* _The task_
For the data below, give again exactly the lines from the one containing "- ✓ High quality code with >85% coverage" through the one containing "coverage ✓ Clean git history with meaningful commits", both ends included, and no others.

* _Source data_

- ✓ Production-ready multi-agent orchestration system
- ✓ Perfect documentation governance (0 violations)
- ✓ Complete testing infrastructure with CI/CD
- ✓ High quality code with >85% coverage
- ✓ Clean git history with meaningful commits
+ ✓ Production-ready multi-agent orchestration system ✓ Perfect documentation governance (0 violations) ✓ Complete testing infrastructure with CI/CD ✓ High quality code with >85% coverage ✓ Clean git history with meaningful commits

...

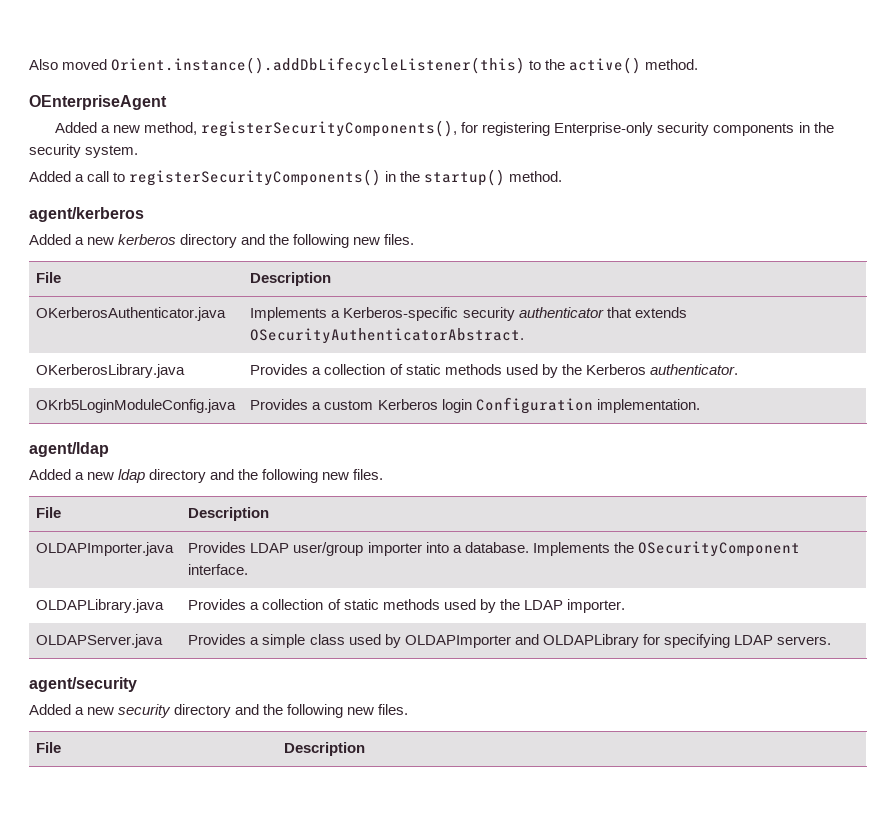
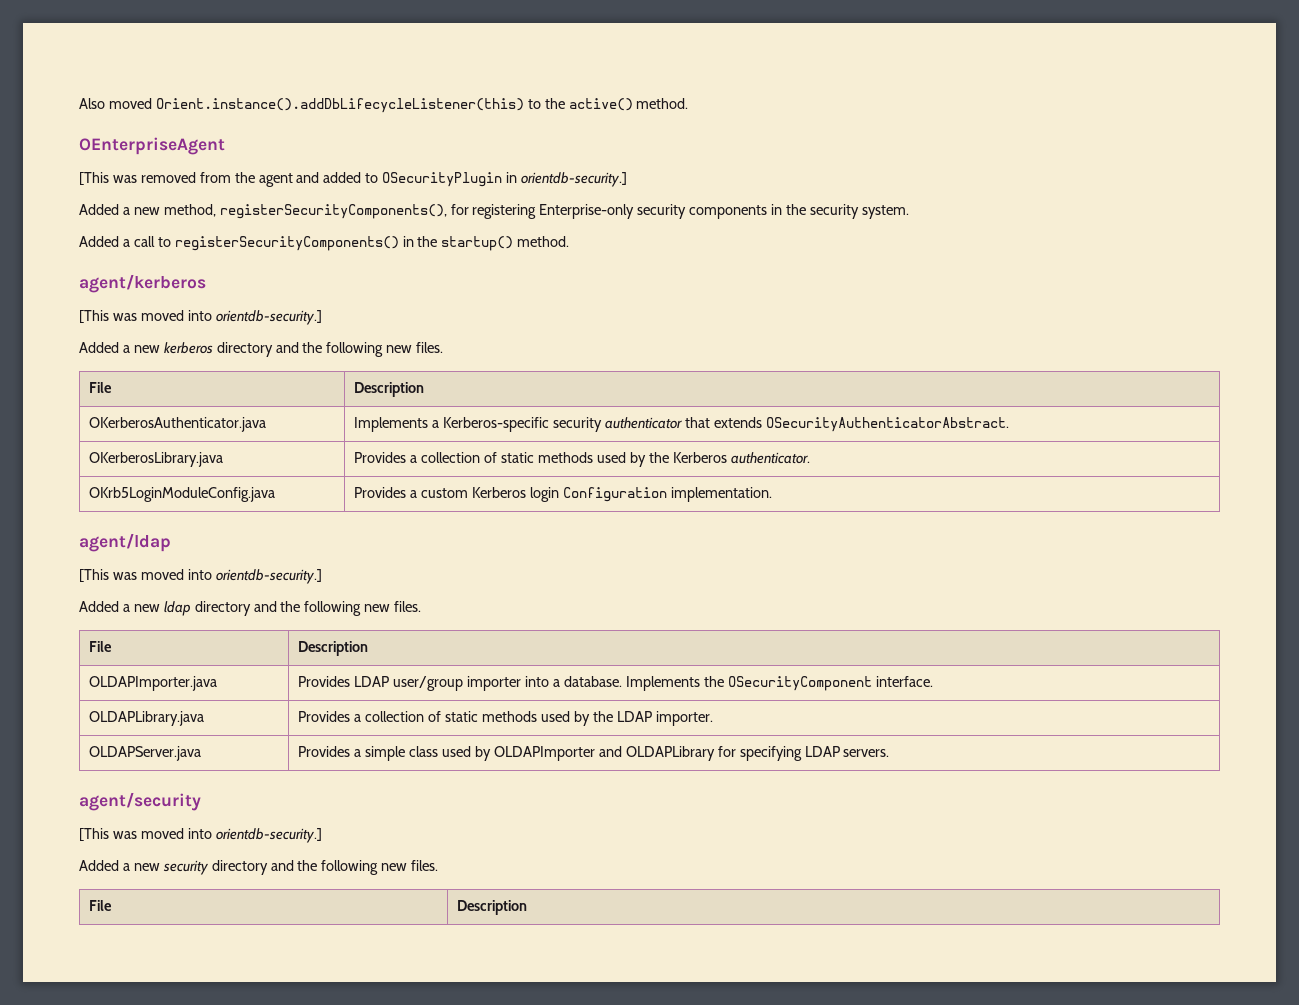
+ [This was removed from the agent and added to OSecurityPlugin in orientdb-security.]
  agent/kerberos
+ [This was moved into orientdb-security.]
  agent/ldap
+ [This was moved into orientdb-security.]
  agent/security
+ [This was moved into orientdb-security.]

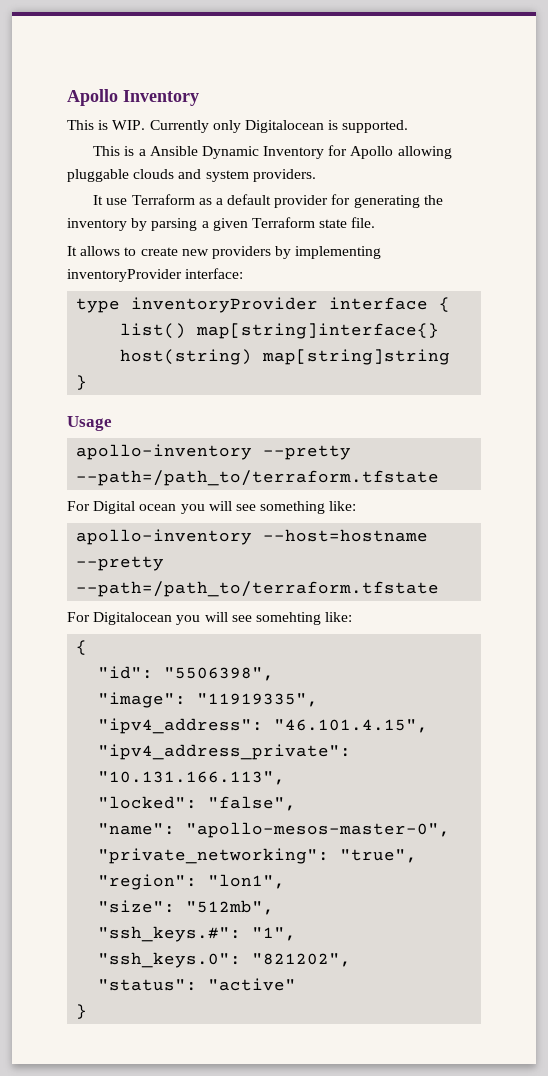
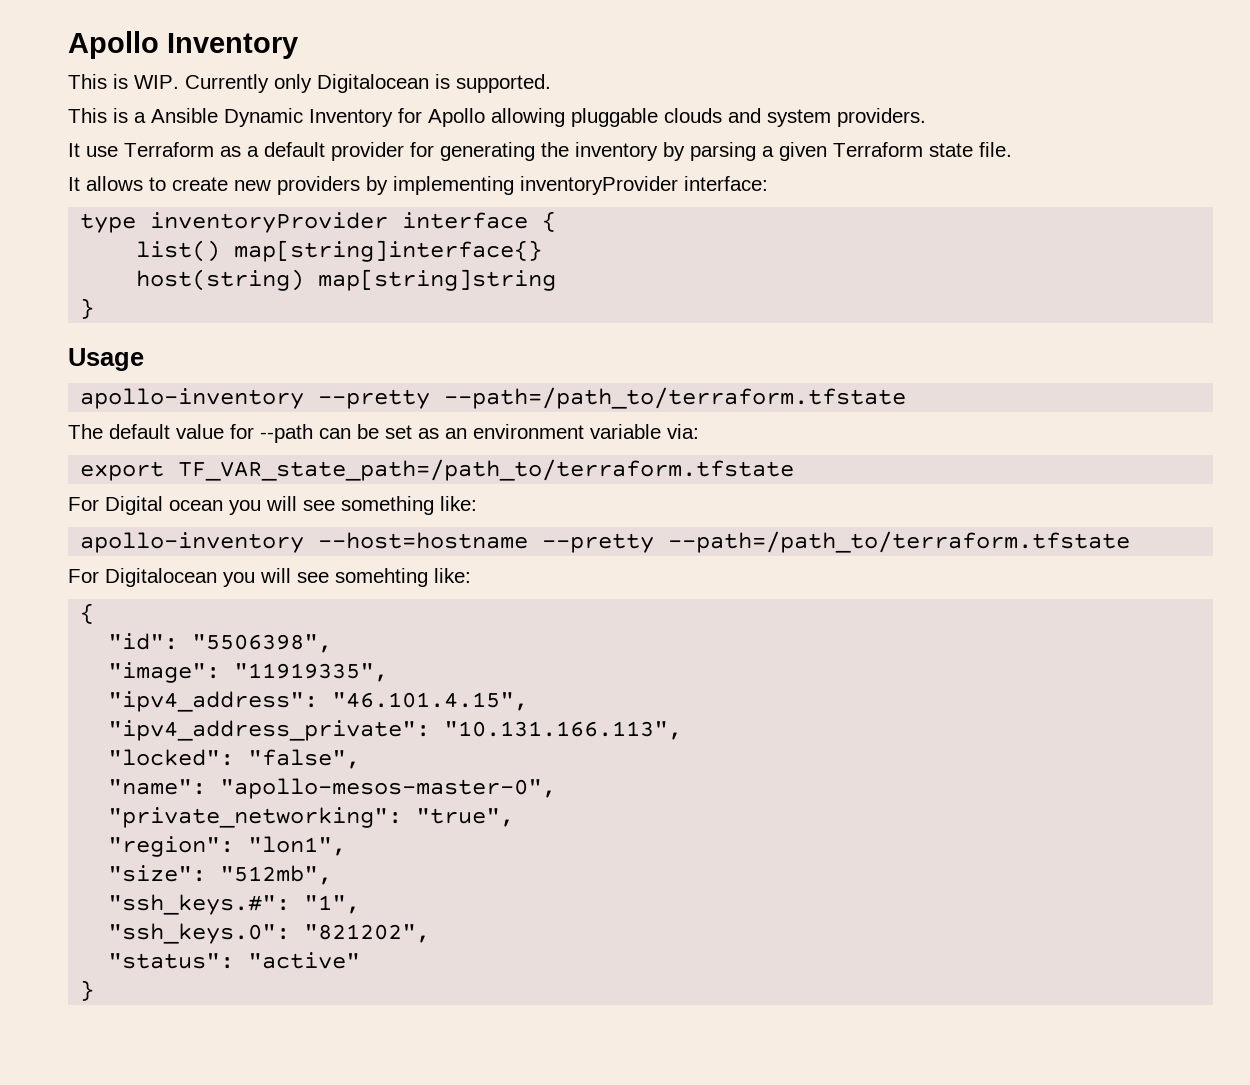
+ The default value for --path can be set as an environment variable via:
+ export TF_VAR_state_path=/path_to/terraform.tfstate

* _Response area_
- ✓ High quality code with >85% coverage
- ✓ Clean git history with meaningful commits
+ ✓ Production-ready multi-agent orchestration system ✓ Perfect documentation governance (0 violations) ✓ Complete testing infrastructure with CI/CD ✓ High quality code with >85% coverage ✓ Clean git history with meaningful commits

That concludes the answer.